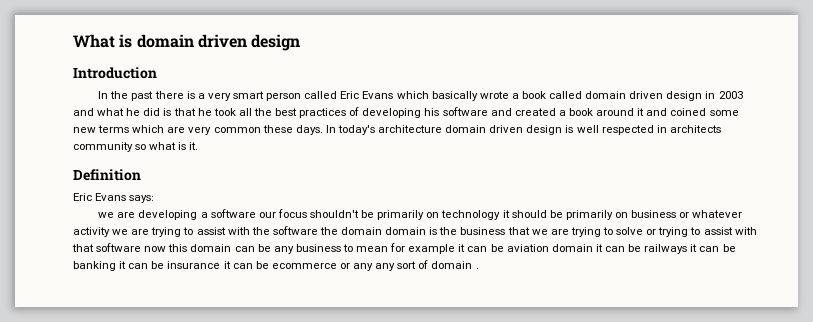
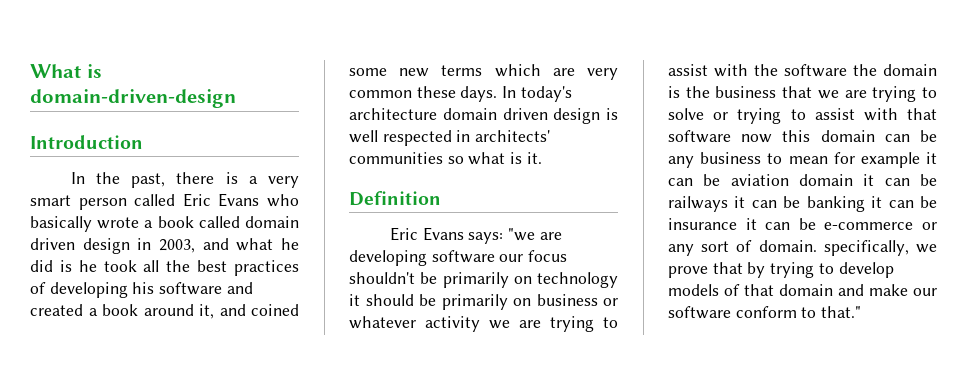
[136,34,301,51] domain driven design -> [30,89,236,108] domain-driven-design
[131,91,154,101] past -> [131,173,166,188] past,
[396,91,429,99] which -> [267,194,299,207] who
[718,91,743,99] 2003 -> [158,239,195,253] 2003,
[173,108,196,116] that -> (72, 266) none
[637,108,645,116] it -> [199,304,214,319] it,
[669,125,721,133] [73,142,133,152] architects community -> [475,130,551,142] [349,152,443,164] architects' communities
[98,212,115,218] // we -> [507,228,535,241] "we
[200,212,208,218] a -> (427, 258) none
[385,227,427,235] domain -> (937, 70) none
[271,263,337,269] ecommerce -> [824,222,914,230] e-commerce
[375,263,396,271] any -> (694, 250) none
[431,261,479,269] domain . -> [758,240,937,256] [668,262,894,278] [668,284,937,296] [668,306,862,319] domain. specifically, we prove that by trying to develop models of that domain and make our software conform to that."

★ ★ ★ ★

### Exercise directions
If a line in the records above holds the string "none", copy it out.

### Solution to the problem
[173,108,196,116] that -> (72, 266) none
[200,212,208,218] a -> (427, 258) none
[385,227,427,235] domain -> (937, 70) none
[375,263,396,271] any -> (694, 250) none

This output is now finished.